◆ **EXERCISE BRIEF**: Begin at the line that holds "1px solid #4c1d95;" and copy each line exactly until the data below ends, including that last line but no pictures.

◆ **RECORDS FOR PROCESSING**:
══════════════════════════════

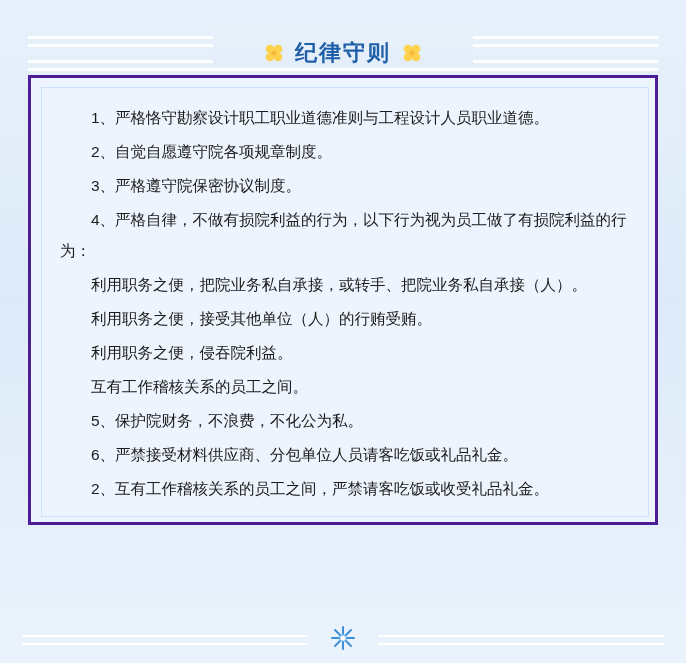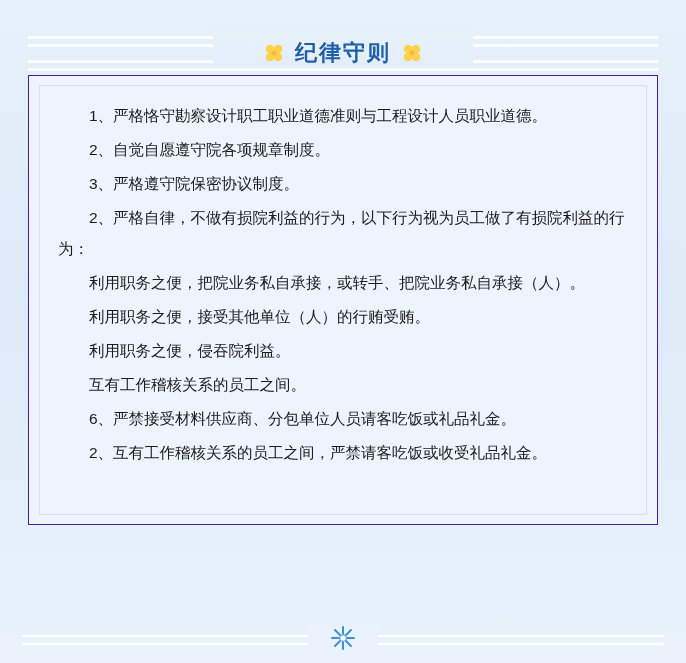--- a/index.html
+++ b/index.html
@@ -87,7 +87,7 @@
     width: 630px;
     height: 450px;
     background: #edf4fd;
-    border: 1px solid #4c1d95;
+    border: 3px solid #4c1d95;
     box-sizing: border-box;
   }
   .card-inner {

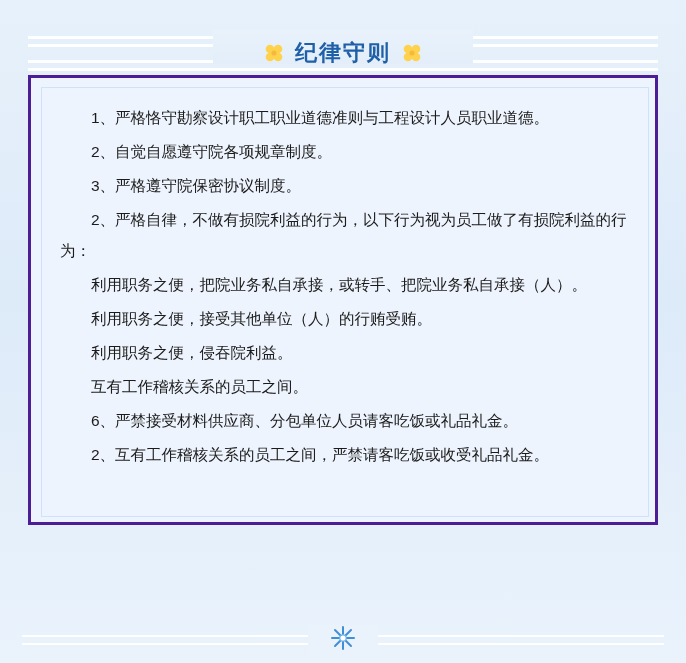--- a/index.html
+++ b/index.html
@@ -195,7 +195,7 @@
       <p class="para">1、严格恪守勘察设计职工职业道德准则与工程设计人员职业道德。</p>
       <p class="para">2、自觉自愿遵守院各项规章制度。</p>
       <p class="para">3、严格遵守院保密协议制度。</p>
-      <p class="para wrap">2、严格自律，不做有损院利益的行为，以下行为视为员工做了有损院利益的行为：</p>
+      <p class="para wrap">4、严格自律，不做有损院利益的行为，以下行为视为员工做了有损院利益的行为：</p>
       <p class="para sub">利用职务之便，把院业务私自承接，或转手、把院业务私自承接（人）。</p>
       <p class="para sub">利用职务之便，接受其他单位（人）的行贿受贿。</p>
       <p class="para sub">利用职务之便，侵吞院利益。</p>

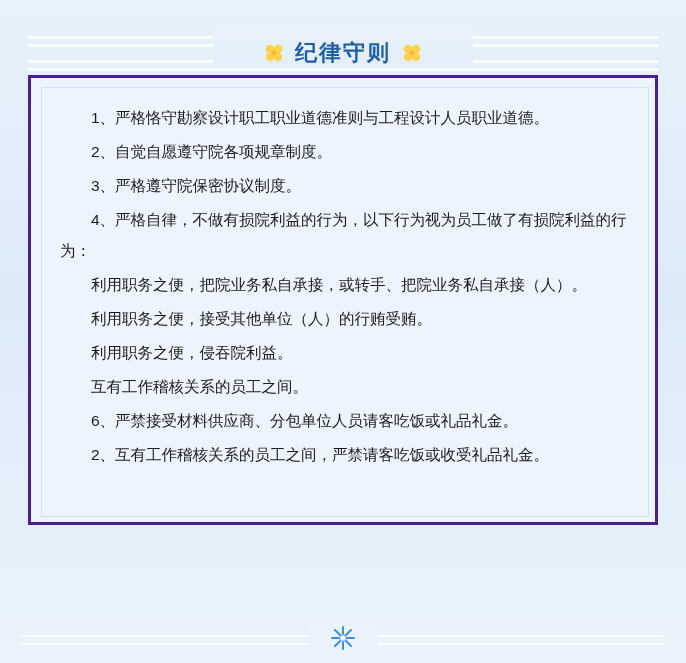--- a/index.html
+++ b/index.html
@@ -200,6 +200,7 @@
       <p class="para sub">利用职务之便，接受其他单位（人）的行贿受贿。</p>
       <p class="para sub">利用职务之便，侵吞院利益。</p>
       <p class="para sub">互有工作稽核关系的员工之间。</p>
+      <p class="para">5、保护院财务，不浪费，不化公为私。</p>
       <p class="para">6、严禁接受材料供应商、分包单位人员请客吃饭或礼品礼金。</p>
       <p class="para">2、互有工作稽核关系的员工之间，严禁请客吃饭或收受礼品礼金。</p>
     </div>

══════════════════════════════

◆ **COMPLETED EXERCISE**:
-    border: 1px solid #4c1d95;
+    border: 3px solid #4c1d95;
     box-sizing: border-box;
   }
   .card-inner {

--- a/index.html
+++ b/index.html
@@ -195,7 +195,7 @@
       <p class="para">1、严格恪守勘察设计职工职业道德准则与工程设计人员职业道德。</p>
       <p class="para">2、自觉自愿遵守院各项规章制度。</p>
       <p class="para">3、严格遵守院保密协议制度。</p>
-      <p class="para wrap">2、严格自律，不做有损院利益的行为，以下行为视为员工做了有损院利益的行为：</p>
+      <p class="para wrap">4、严格自律，不做有损院利益的行为，以下行为视为员工做了有损院利益的行为：</p>
       <p class="para sub">利用职务之便，把院业务私自承接，或转手、把院业务私自承接（人）。</p>
       <p class="para sub">利用职务之便，接受其他单位（人）的行贿受贿。</p>
       <p class="para sub">利用职务之便，侵吞院利益。</p>

--- a/index.html
+++ b/index.html
@@ -200,6 +200,7 @@
       <p class="para sub">利用职务之便，接受其他单位（人）的行贿受贿。</p>
       <p class="para sub">利用职务之便，侵吞院利益。</p>
       <p class="para sub">互有工作稽核关系的员工之间。</p>
+      <p class="para">5、保护院财务，不浪费，不化公为私。</p>
       <p class="para">6、严禁接受材料供应商、分包单位人员请客吃饭或礼品礼金。</p>
       <p class="para">2、互有工作稽核关系的员工之间，严禁请客吃饭或收受礼品礼金。</p>
     </div>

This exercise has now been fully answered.